Congenital Heart Institute, Fundación Cardioinfantil-La Cardio, Bogotá, Colombia; Department of Cardiac Surgery, Fundación Cardioinfantil-La Cardio, Bogotá, Colombia.
Congenital Heart Institute, Fundación Cardioinfantil-La Cardio, Bogotá, Colombia; Department of Cardiac Surgery, Fundación Cardioinfantil-La Cardio, Bogotá, Colombia.
Ann Thorac Surg. 2022 Dec;114(6):2330-2336. doi: 10.1016/j.athoracsur.2022.03.053. Epub 2022 Apr 9.

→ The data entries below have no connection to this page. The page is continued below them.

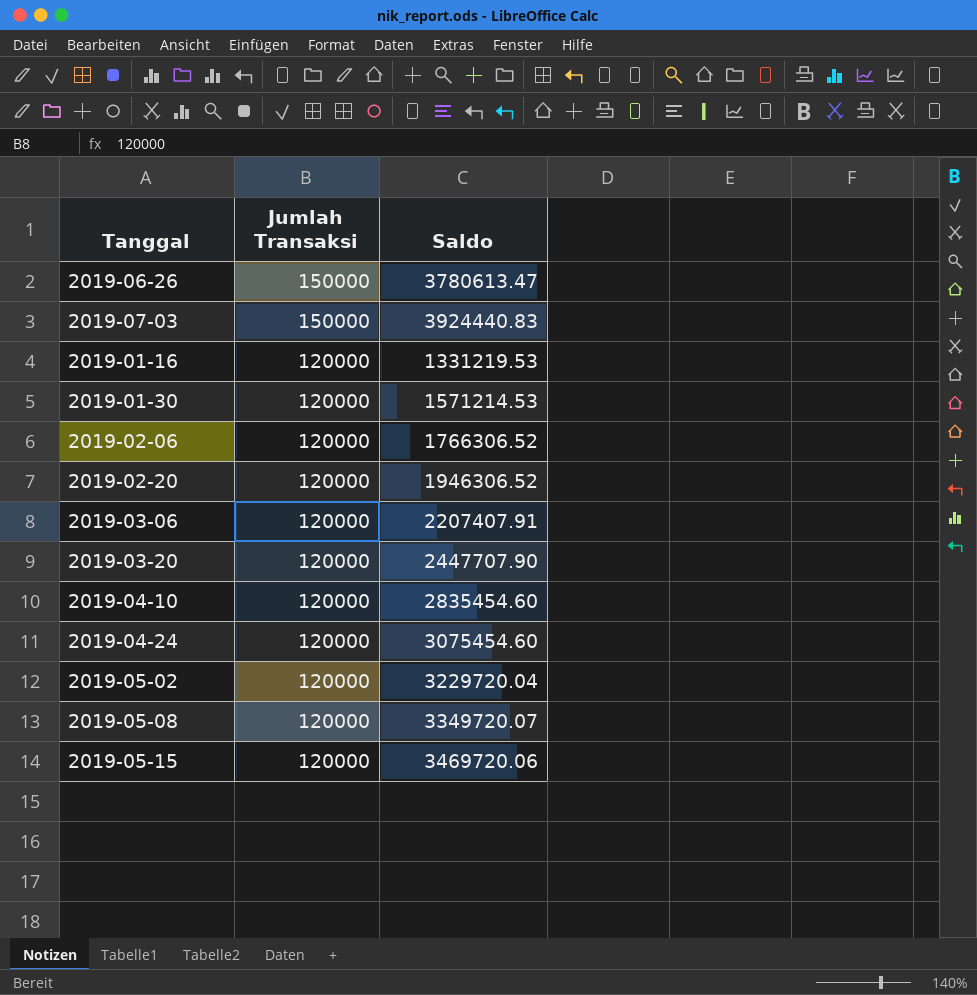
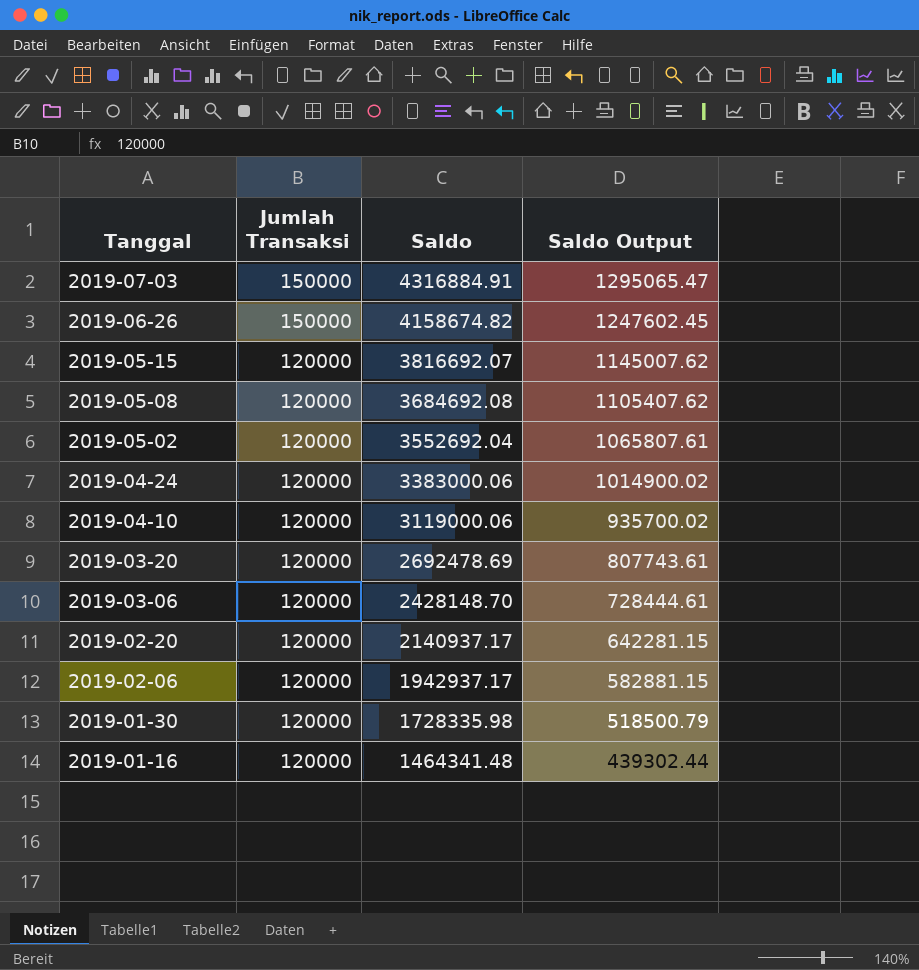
row order: Jumlah Transaksi descending -> Tanggal descending
column Saldo Output | formula: none -> [Saldo] * 0.3
2019-07-03 | Saldo: 3924440.83 -> 4316884.91
2019-06-26 | Saldo: 3780613.47 -> 4158674.82
2019-05-15 | Saldo: 3469720.06 -> 3816692.07
2019-05-08 | Saldo: 3349720.07 -> 3684692.08
2019-05-02 | Saldo: 3229720.04 -> 3552692.04
2019-04-24 | Saldo: 3075454.60 -> 3383000.06
2019-04-10 | Saldo: 2835454.60 -> 3119000.06
2019-03-20 | Saldo: 2447707.90 -> 2692478.69
2019-03-06 | Saldo: 2207407.91 -> 2428148.70
2019-02-20 | Saldo: 1946306.52 -> 2140937.17
2019-02-06 | Saldo: 1766306.52 -> 1942937.17
2019-01-30 | Saldo: 1571214.53 -> 1728335.98
2019-01-16 | Saldo: 1331219.53 -> 1464341.48

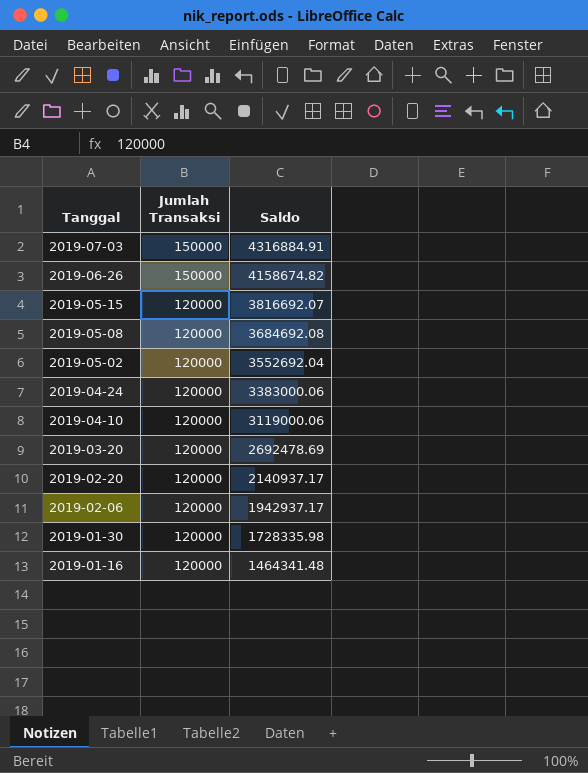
column Saldo Output | formula: [Saldo] * 0.3 -> none
row 2019-03-06: 120000 | 2428148.70 | 728444.61 -> none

Risk factors for and postoperative results of the Fontan operation in patients living at high altitude (>2500 meters above sea level) in the Andean region remain unknown. This study was conducted to evaluate immediate postoperative outcomes and to assess short- and long-term functional class after the Fontan operation.
From June 2003 to February 2019, 104 patients receiving the Fontan procedure at 2640 meters (8661 feet) above sea level were retrospectively studied. Preoperative catheterization, intraoperative variables, and postoperative outcomes were described. Functional class was evaluated in patients living permanently below (group I) and at or higher than 2500 meters (8202 feet) above sea level (group II). Risk factors for mortality were analyzed.
Median age at operation was 8.5 ± 4.4 years; pulmonary artery pressure, 16.2 ± 3.6 mm Hg; end-diastolic systemic ventricular pressure, 13.3 ± 3.8 mm Hg; and pulmonary vascular resistance index, 2.1 (interquartile range, 07-3.7) Wood units. Chest tube duration was 8.5 (6-12) days. Mortality was 4.8%, with 0 in the last 5 years. Higher preoperative pulmonary pressure (16.2 ± 3.6 mm Hg vs 21.2 ± 3.40 mm Hg; P = .01), aortic cross-clamp time (P < .001), and renal failure (P < .01) were associated with mortality. Functional class improved to class I in 86.4%. Overall survival was 90.7% at 10 years of follow-up.
Increased pulmonary pressure and pulmonary vascular resistance index are directly related to high altitude. The Fontan-Kreutzer operation performed at high altitude in the Andean region is feasible with good results. We routinely fenestrate all cases to avoid dysfunction in the early postoperative period. Functional status is adequate after the operation.
在安第斯地区海拔超过 2500 米(8202 英尺)的高海拔地区生活的患者,Fontan 手术的风险因素和术后结果仍不清楚。本研究旨在评估即刻术后结果,并评估 Fontan 手术后的短期和长期功能分级。
2003 年 6 月至 2019 年 2 月,回顾性研究了在海拔 2640 米(8661 英尺)以上接受 Fontan 手术的 104 例患者。描述了术前导管检查、术中变量和术后结果。永久性居住在海平面以下(I 组)和海拔 2500 米(8202 英尺)以上(II 组)的患者评估了功能分级。分析了死亡率的危险因素。
中位手术年龄为 8.5 ± 4.4 岁;肺动脉压为 16.2 ± 3.6mmHg;舒张末期系统性心室压为 13.3 ± 3.8mmHg;肺血管阻力指数为 2.1(四分位距,07-3.7)Wood 单位。胸腔引流管时间为 8.5(6-12)天。死亡率为 4.8%,最近 5 年无死亡。较高的术前肺压(16.2 ± 3.6mmHg 与 21.2 ± 3.40mmHg;P =.01)、主动脉阻断时间(P <.001)和肾功能衰竭(P <.01)与死亡率相关。功能分级改善至 I 级者占 86.4%。10 年随访时总体生存率为 90.7%。
肺压和肺血管阻力指数的升高与高海拔直接相关。在安第斯地区的高海拔地区进行的 Fontan-Kreutzer 手术是可行的,结果良好。我们常规为所有病例开窗,以避免术后早期功能障碍。手术后功能状态良好。